To resist job cuts is to resist the driving-down of services, job security, and wages being carried through by bosses so that they can “use the crisis” to shift the balance of forces between the classes and pave the way for high profits in an eventual economic recovery.

Since 2008, trade unions have generally been on the defensive, and winning “no compulsory redundancies” — that is, job cuts carried out by voluntary redundancies, deletions of unfilled posts, and early retirement — has seemed like the peak of aspiration.

Although the revival of economic activity is much weaker and more unequal than George Osborne says, it exists. It provides better conditions for unions to fight back. All workers will benefit if the Tube workers manage to put down a marker and defeat the job cuts.

Student solidarity

On Tuesday 29 April, student activists from University College London, University of the Arts London and Goldsmiths College came to the London Road Bakerloo Line Depot at Elephant and Castle station to show their support for striking tube workers and to help RMT pickets distribute strike leaflets to the public.

Shelly Asquith, President of UAL Students’ Union and one of the organisers of the action, told Solidarity “I’m here because it’s important to defend jobs in London for everyone: it’s important that students show there support. London Underground are sitting on vast reserves and don’t need to make any cuts at all. Boris Johnson should keep to his election promise of not shutting ticket offices.”

Tom, studying at UAL, said “I am here to support the strike any way I can, and help out. Students have to stand together – this is linked to all the other cuts that are going on and we need to support each other.”
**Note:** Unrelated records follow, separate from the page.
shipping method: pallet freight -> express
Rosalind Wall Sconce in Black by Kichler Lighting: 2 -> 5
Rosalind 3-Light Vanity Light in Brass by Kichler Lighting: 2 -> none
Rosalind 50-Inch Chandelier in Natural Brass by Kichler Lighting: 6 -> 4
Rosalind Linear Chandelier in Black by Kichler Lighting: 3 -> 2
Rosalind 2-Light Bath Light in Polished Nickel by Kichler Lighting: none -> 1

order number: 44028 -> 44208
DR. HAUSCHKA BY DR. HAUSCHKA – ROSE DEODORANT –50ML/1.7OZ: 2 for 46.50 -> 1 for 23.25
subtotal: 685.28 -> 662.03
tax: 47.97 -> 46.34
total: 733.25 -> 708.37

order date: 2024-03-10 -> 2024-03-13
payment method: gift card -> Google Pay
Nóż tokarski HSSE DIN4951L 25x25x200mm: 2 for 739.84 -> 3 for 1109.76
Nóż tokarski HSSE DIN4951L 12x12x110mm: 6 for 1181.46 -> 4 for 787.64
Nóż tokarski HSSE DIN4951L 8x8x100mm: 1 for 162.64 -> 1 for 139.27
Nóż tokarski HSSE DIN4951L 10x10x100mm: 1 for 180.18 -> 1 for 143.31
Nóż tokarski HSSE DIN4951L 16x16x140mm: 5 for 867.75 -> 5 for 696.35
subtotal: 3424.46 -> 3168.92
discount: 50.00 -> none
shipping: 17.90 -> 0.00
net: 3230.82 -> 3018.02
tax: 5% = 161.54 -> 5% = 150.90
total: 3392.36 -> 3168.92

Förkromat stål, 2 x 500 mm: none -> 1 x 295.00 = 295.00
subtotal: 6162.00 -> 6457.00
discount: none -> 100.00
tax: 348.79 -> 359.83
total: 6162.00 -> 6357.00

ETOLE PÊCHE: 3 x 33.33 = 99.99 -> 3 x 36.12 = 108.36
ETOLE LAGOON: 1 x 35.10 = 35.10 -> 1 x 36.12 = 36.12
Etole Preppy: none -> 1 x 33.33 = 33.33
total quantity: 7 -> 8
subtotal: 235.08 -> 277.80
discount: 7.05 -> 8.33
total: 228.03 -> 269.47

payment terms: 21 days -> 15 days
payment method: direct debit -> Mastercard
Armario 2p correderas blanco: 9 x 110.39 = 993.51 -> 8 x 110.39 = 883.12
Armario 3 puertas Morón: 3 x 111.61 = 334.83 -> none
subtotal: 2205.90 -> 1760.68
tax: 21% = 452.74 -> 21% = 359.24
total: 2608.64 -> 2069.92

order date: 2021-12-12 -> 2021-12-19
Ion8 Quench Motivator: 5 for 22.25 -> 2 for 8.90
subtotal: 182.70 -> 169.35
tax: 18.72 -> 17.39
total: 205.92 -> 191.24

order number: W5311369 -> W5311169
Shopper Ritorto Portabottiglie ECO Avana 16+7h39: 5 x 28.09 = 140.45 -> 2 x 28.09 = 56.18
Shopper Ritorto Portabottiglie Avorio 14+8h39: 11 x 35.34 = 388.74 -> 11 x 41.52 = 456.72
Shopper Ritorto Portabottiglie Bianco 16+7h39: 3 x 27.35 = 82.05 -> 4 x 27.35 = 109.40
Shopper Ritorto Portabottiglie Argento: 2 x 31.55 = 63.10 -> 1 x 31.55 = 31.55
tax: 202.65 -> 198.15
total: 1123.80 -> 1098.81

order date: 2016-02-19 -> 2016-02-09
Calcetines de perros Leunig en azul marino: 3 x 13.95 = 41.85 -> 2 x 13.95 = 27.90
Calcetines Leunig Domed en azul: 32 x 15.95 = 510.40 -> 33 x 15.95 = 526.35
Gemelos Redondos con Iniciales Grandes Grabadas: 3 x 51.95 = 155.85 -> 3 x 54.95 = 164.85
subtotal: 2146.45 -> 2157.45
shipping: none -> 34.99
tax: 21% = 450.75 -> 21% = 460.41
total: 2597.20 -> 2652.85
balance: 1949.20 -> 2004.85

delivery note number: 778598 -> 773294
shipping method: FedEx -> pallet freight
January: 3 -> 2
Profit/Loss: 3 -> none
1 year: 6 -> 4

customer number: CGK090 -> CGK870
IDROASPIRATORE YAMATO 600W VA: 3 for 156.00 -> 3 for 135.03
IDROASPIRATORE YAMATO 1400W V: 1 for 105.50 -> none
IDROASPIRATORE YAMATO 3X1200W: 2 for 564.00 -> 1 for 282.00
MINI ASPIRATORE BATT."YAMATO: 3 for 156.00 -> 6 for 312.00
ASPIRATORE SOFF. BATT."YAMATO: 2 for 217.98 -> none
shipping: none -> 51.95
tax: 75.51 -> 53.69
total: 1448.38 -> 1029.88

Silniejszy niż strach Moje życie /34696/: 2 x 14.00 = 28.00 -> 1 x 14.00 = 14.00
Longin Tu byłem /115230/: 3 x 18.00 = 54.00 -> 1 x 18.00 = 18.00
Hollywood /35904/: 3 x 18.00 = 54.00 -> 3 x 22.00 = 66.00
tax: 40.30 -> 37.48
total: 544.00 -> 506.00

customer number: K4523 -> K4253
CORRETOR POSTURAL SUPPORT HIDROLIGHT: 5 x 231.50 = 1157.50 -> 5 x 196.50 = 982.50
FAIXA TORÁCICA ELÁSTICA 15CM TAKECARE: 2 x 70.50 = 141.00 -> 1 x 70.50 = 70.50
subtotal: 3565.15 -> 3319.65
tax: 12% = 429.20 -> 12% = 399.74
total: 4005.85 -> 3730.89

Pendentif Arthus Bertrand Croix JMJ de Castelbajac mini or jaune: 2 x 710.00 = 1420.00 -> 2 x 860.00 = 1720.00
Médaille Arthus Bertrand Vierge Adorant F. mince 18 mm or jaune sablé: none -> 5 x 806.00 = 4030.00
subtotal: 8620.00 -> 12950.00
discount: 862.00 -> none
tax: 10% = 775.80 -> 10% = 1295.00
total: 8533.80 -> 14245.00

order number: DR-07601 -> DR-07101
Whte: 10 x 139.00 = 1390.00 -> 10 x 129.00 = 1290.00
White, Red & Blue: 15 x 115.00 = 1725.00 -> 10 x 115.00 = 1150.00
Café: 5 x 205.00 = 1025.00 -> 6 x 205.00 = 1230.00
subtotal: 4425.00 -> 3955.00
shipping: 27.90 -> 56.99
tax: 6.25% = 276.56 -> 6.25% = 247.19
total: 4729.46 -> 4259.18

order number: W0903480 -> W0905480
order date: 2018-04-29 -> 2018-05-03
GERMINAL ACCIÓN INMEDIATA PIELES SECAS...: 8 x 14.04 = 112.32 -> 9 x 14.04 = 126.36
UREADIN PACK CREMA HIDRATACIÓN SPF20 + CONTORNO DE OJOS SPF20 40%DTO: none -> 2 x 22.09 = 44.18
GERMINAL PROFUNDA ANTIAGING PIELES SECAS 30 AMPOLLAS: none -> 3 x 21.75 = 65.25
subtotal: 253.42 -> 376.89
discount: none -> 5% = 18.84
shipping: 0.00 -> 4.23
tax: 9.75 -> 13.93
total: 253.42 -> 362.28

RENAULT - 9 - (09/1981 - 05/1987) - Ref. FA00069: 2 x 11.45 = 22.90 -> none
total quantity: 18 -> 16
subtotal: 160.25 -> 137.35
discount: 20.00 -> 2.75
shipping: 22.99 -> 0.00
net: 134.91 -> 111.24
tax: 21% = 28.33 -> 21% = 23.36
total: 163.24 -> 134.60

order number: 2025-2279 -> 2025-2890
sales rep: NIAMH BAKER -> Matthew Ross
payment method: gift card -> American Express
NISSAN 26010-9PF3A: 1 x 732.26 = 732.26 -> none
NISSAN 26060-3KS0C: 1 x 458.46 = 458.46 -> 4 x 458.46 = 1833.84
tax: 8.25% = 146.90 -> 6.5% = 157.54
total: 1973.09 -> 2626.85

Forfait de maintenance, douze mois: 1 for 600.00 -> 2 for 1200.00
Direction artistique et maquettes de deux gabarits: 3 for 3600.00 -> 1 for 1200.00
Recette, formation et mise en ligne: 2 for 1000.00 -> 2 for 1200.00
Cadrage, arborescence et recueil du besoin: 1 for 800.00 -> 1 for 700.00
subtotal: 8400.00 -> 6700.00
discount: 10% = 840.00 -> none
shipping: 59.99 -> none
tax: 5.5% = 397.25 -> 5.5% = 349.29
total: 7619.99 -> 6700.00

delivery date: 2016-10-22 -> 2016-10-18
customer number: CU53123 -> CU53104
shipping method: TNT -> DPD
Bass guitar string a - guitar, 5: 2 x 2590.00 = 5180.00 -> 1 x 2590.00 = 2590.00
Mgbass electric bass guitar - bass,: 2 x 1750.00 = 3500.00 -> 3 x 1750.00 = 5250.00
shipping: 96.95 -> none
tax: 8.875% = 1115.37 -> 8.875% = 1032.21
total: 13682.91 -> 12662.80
Steve Spurgin, Health and Safety rep for the RMT’s Bakerloo Line Branch said, “From a health and safety point of view, these cuts are terrible. When the CCTV fails, drivers need “assisted despatch”, where station staff come and wave us off. If there aren’t enough staff to do that, then stations will be closed. If there aren’t enough staff to be emergency brakemen, there will be delays.

“Station staff are vital for safety — they led the rescue efforts during the bombings, because emergency services didn’t have the expertise to do things like switch off the current on the tracks.

“The cuts are hitting track workers, too, meaning cuts in inspections of the rails, checking for broken rails or failures at the points. We know from Network Rail disasters what that can mean.

“The first strikes were an overwhelming success and it looks like this strike is, too. Looking at the dot matrix boards, very few services are running. The pickets are solid and at this depot we’re also getting a certain amount of support from our sister union ASLEF.”